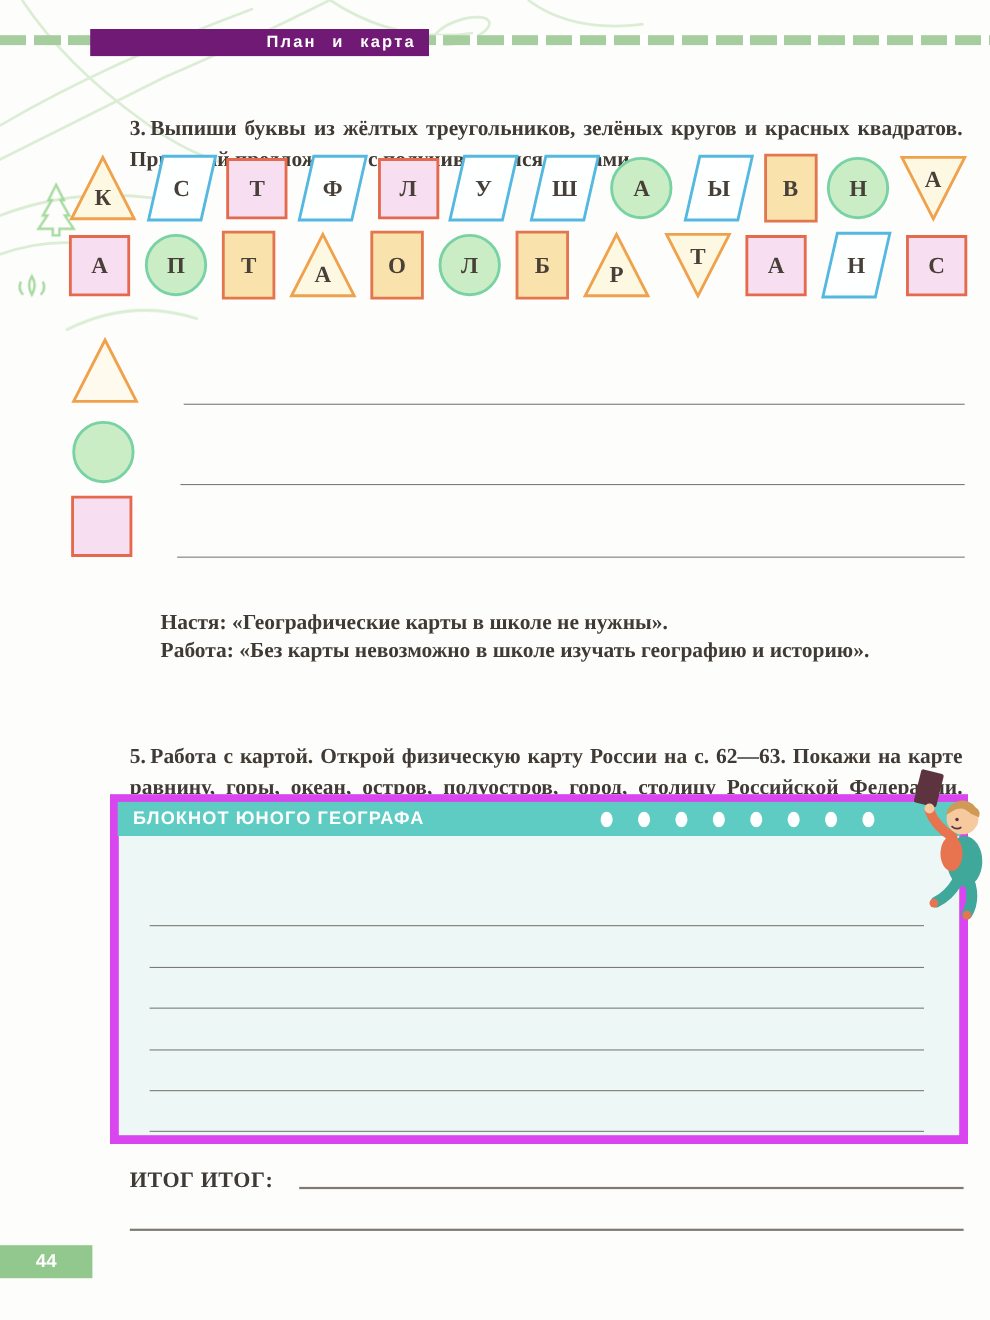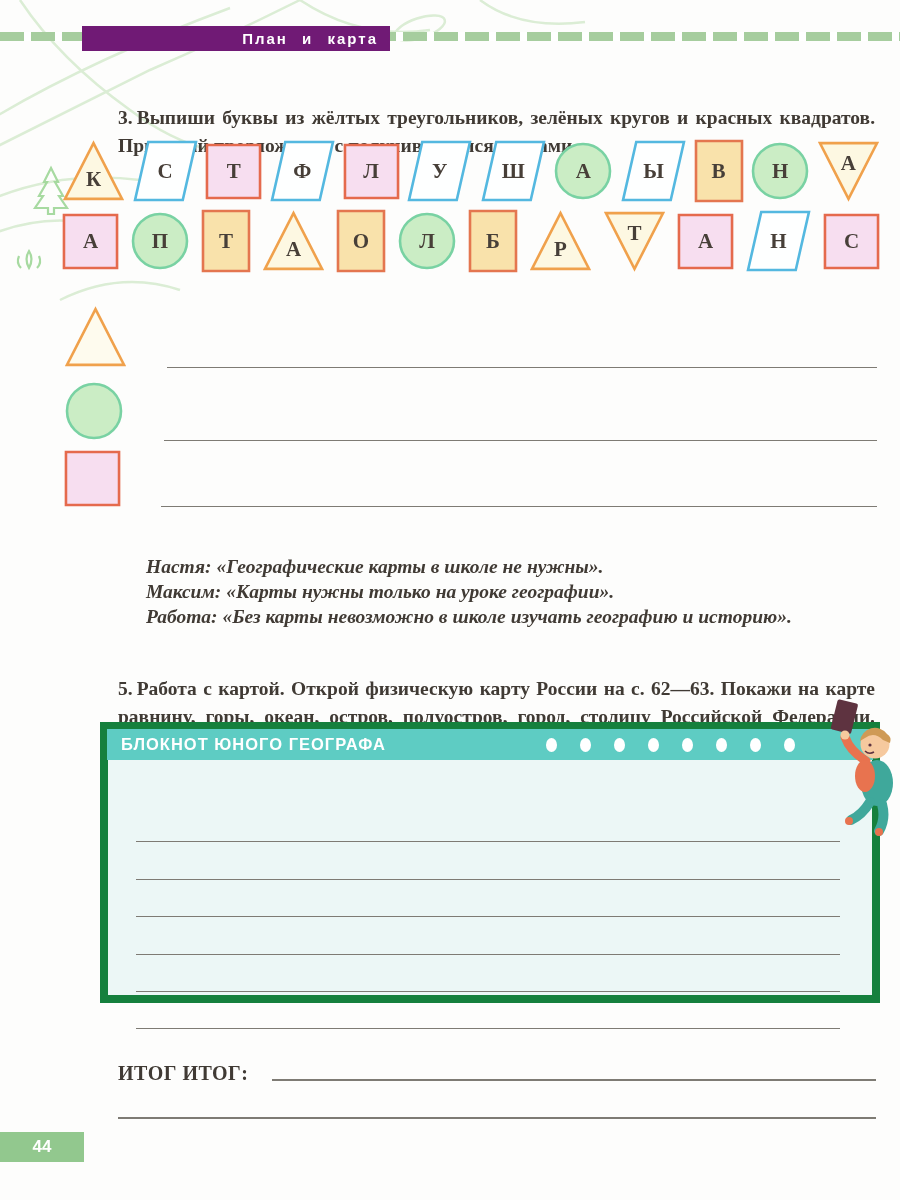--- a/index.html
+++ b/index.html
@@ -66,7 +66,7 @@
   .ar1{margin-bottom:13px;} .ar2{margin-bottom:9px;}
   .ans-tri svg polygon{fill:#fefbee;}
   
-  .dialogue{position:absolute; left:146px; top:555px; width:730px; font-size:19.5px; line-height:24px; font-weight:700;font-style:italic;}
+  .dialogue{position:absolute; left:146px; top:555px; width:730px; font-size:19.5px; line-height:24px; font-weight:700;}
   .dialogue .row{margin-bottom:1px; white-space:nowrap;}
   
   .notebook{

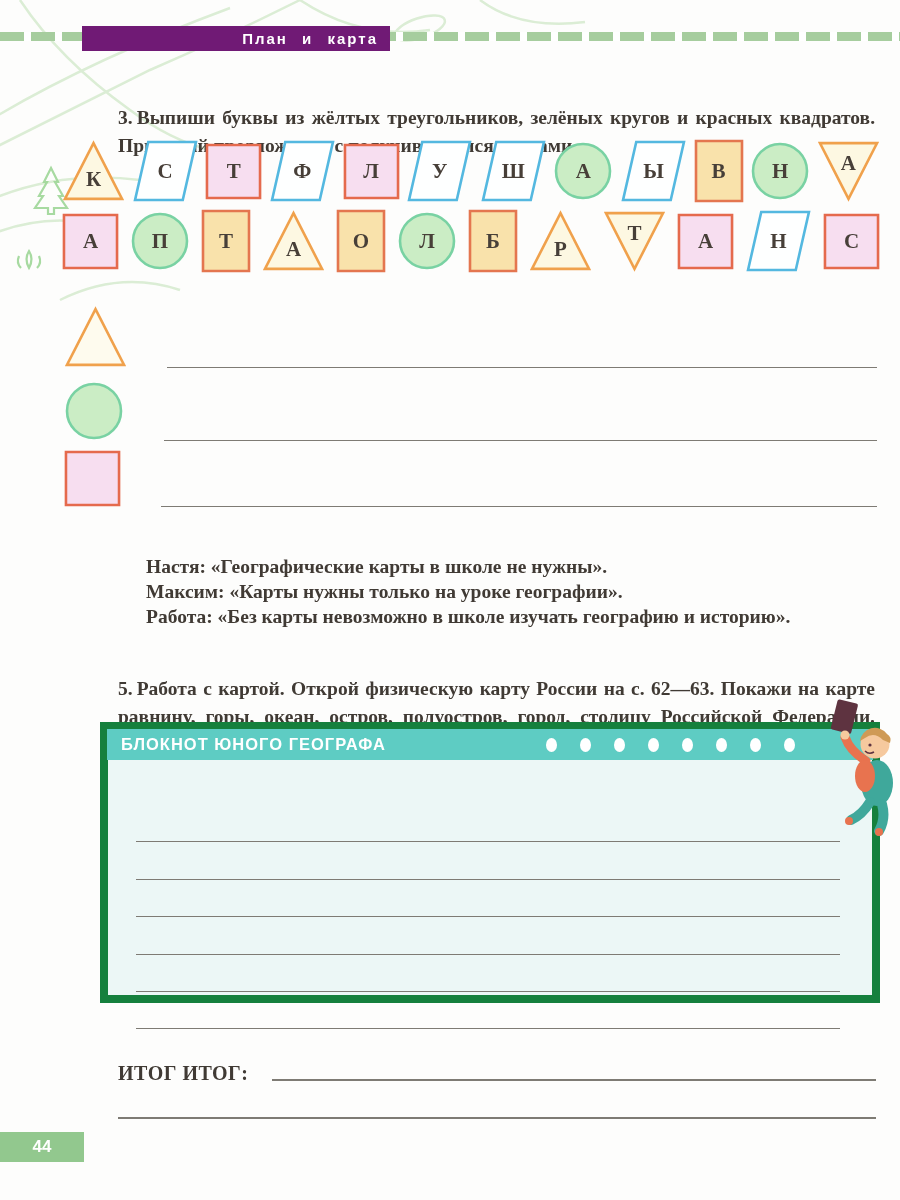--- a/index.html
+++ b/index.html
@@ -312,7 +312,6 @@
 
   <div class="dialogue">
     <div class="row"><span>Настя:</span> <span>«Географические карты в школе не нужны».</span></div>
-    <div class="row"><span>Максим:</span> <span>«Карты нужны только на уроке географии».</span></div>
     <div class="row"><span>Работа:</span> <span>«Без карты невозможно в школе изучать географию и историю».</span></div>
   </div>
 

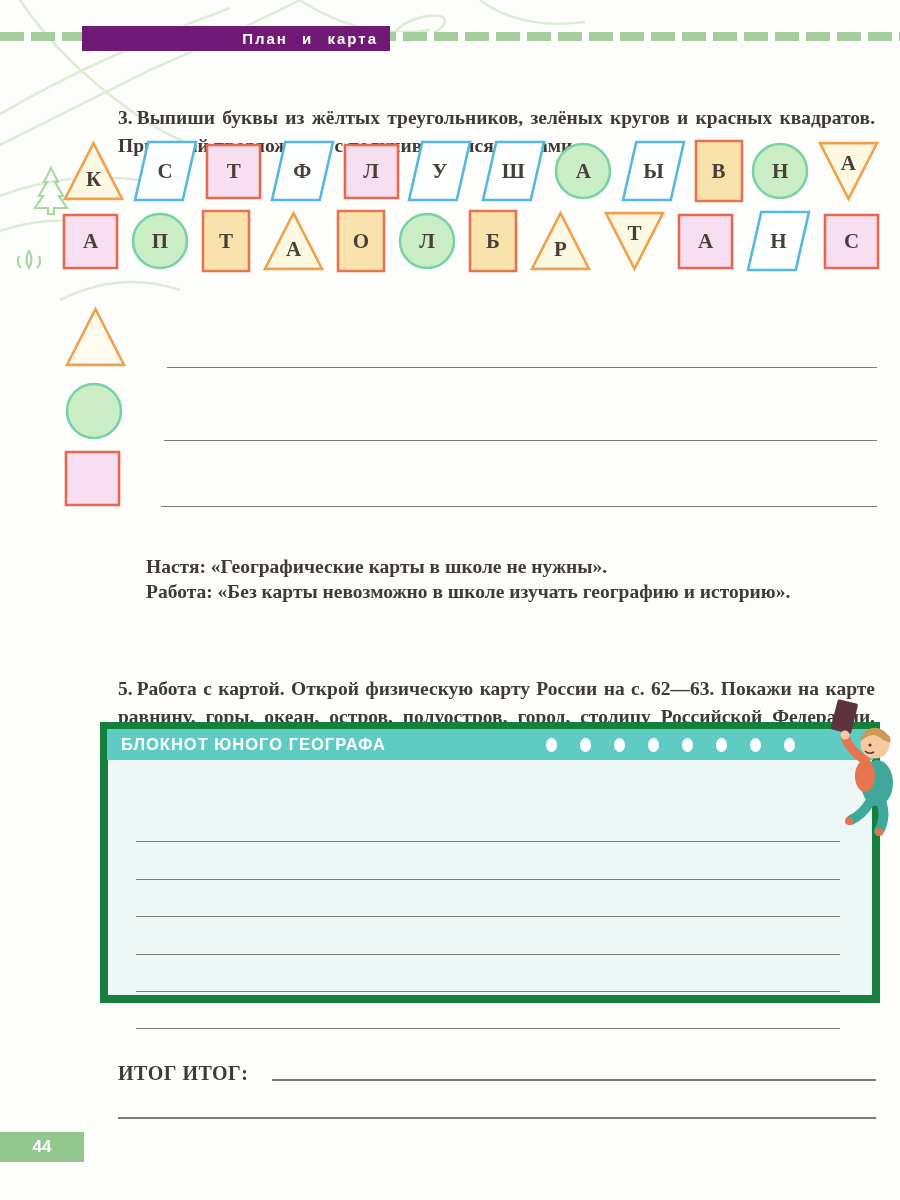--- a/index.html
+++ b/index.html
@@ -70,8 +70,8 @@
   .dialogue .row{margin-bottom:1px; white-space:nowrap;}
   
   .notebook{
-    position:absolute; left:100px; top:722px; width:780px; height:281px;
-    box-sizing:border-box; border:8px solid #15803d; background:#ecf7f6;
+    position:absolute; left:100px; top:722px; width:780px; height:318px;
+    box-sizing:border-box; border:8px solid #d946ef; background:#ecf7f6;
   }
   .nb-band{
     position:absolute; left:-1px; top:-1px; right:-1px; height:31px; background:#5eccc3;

Problem description: Check each line above for the string "class" and copy those that have it.

Answer section:
   <div class="dialogue">
     <div class="row"><span>Настя:</span> <span>«Географические карты в школе не нужны».</span></div>
-    <div class="row"><span>Максим:</span> <span>«Карты нужны только на уроке географии».</span></div>
     <div class="row"><span>Работа:</span> <span>«Без карты невозможно в школе изучать географию и историю».</span></div>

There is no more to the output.